Ramón Muñoz Madrid
Tranquilícense.
Pese al título no se trata de un artículo de divulgación científica. Se trata
de sus vidas. Están sujetas a un mecanismo irracional que nunca podrán
comprender, como nunca entenderemos la física cuántica que gobierna las
partículas diminutas de las que estamos hechos. Hasta hace unos años nuestras
existencias se regían por una lógica estricta y tranquilizadora, de la misma
forma que la física clásica predecía con precisión milimétrica el movimiento de
los planetas viajando por sus órbitas majestuosas.
De
acuerdo con esa doctrina, nuestra existencia estaba llena de certezas. Si
nacíamos en una familia de clase media y nos aplicábamos medianamente en la
escuela y el trabajo teníamos la seguridad de que nuestro nivel de vida
superaría al de nuestros padres, con empleos menos fatigosos y mejor pagados, y
un ocio más provechoso y cosmopolita, inundado de viajes y de cultura,
territorio ignoto y soñado de los progenitores.
Desde
chicos, nos enseñaban unas máximas infalibles en las que creer a pies juntillas,
de la misma forma que los hombres de ciencia contaban con las leyes
fundamentales de la física clásica que enunciara Newton. Nuestra teoría clásica
enunciaba que el esfuerzo siempre conlleva recompensa en forma de prosperidad.
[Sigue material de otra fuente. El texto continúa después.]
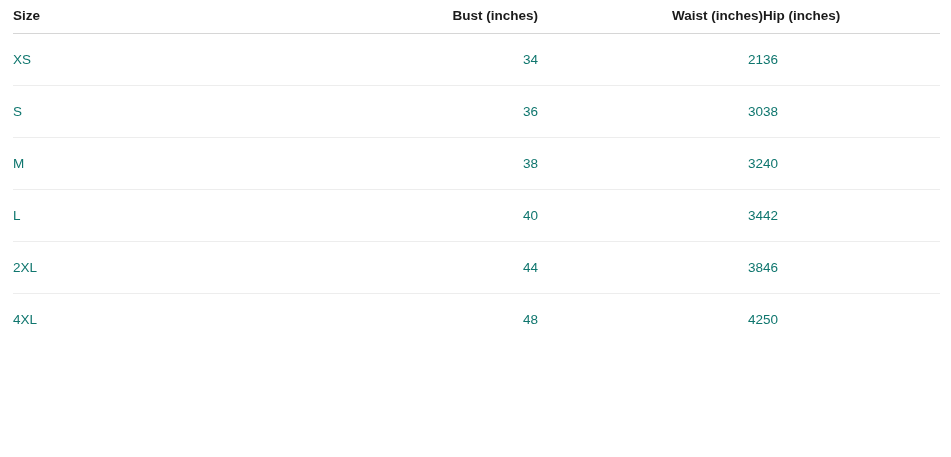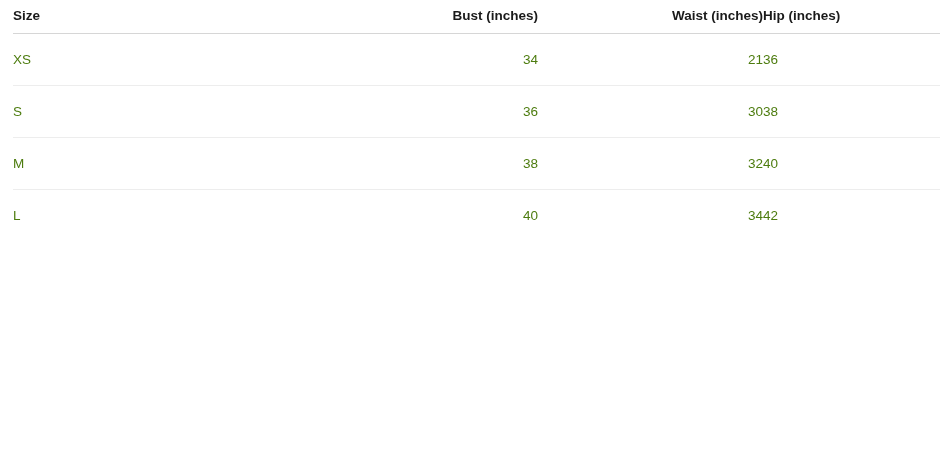--- a/index.html
+++ b/index.html
@@ -40,7 +40,7 @@
   table.size-chart tbody td {
     font-size: 13.5px;
     font-weight: normal;
-    color: #4d7c0f;
+    color: #0f766e;
     height: 52px;
     padding: 0;
     border-bottom: 1px solid #ededed;

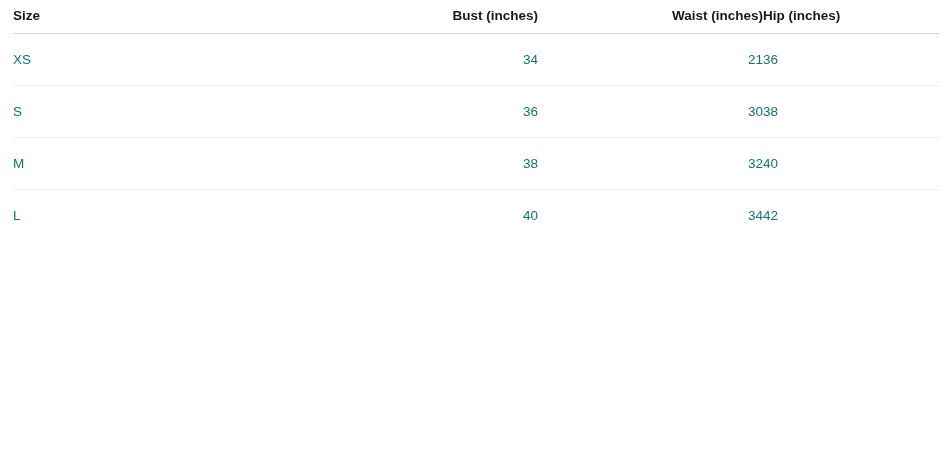--- a/index.html
+++ b/index.html
@@ -96,6 +96,12 @@
         <td class="col-waist">34</td>
         <td class="col-hip">42</td>
       </tr>
+      <tr>
+        <td class="col-size">2XL</td>
+        <td class="col-bust">44</td>
+        <td class="col-waist">38</td>
+        <td class="col-hip">46</td>
+      </tr>
     </tbody>
   </table>
 </div>

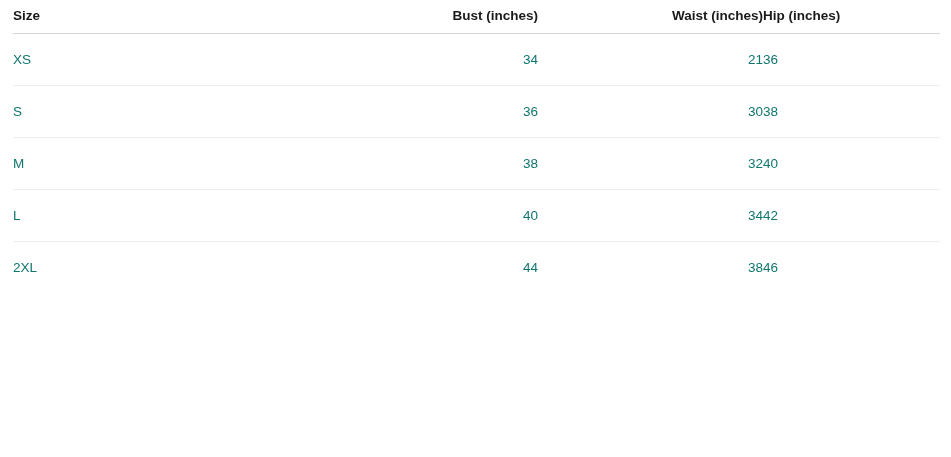--- a/index.html
+++ b/index.html
@@ -102,6 +102,12 @@
         <td class="col-waist">38</td>
         <td class="col-hip">46</td>
       </tr>
+      <tr>
+        <td class="col-size">4XL</td>
+        <td class="col-bust">48</td>
+        <td class="col-waist">42</td>
+        <td class="col-hip">50</td>
+      </tr>
     </tbody>
   </table>
 </div>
Auguraba apuros al holgazán cuando se le agotara el canto de la cigarra,
repudio social al deshonesto, cárcel al delincuente.
Un día,
después de siglos de coleccionar deducciones lógicas para explicar el universo,
los físicos se encontraron que sus pulcras ecuaciones se habían vuelto
inservibles para dilucidar el comportamiento de las partículas más pequeñas,
como los átomos o los electrones. Resulta que nada en ellas es predecible. Que
pueden estar en dos sitios a la vez. Que al mirarlas cambian de forma y de
estado, y se transmutan en otras partículas con propiedades completamente
diferentes según cómo las observemos. A esa nueva física insensata y
esquizofrénica, que no entiende de leyes sino solo de probabilidades, se le
llama cuántica. Einstein, pese a ser un precursor de la misma, se pasó 30 años
de su vida intentando demostrar que era falsa “porque Dios no jugaba a los
dados”.
También
nosotros una mañana nos levantábamos y descubrimos que el credo que guiaba
nuestras existencias apacibles había caducado. Ya no tiene sentido la
estabilidad familiar o laboral. Prima la eventualidad, vivir hoy aquí y mañana
allá, siguiendo aleatoriamente la dirección que marca el exiguo mercado
laboral.
Seres
efímeros, aparecemos y desaparecemos como fotones o neutrinos en mil lugares,
en mil empleos, sin nada —familia, empleo o creencias— que dé consistencia a
nuestras vidas, que haga reconocible y amable el mundo que nos rodea.La carrera
profesional, por ejemplo, ya no se guía por la ecuación del mérito. Depende de
variables probabilísticas imposibles de controlar. Como le ocurre a las
partículas, nuestra valía cambia de la noche a la mañana según los observadores
que nos evalúen. De ahí que a veces para promocionarse sea más importante que
los jefes nos vean como sus adláteres que aplicarse en la tarea profesional.
Formar parte de la casta sindical de los intocables también concede inmunidad.
O saber camuflarse de tonto útil mientras nos dedicamos a la intriga y el medraje.
La
fortuna también se ha escapado al álgebra estricto de la valía y el sudor. Uno
se hace rico por sucesos contingentes como un pelotazo, una recalificación o un
consejo de administración. Y se arruina por estafas con membrete oficial:
preferentes, Bankia, recibo de la luz o hipotecas sin marcha atrás. Olvídese de
las certezas y no intente como Einstein explicar este mundo enajenado en el que
le ha tocado vivir. La naturaleza se juega a Dios a los dados.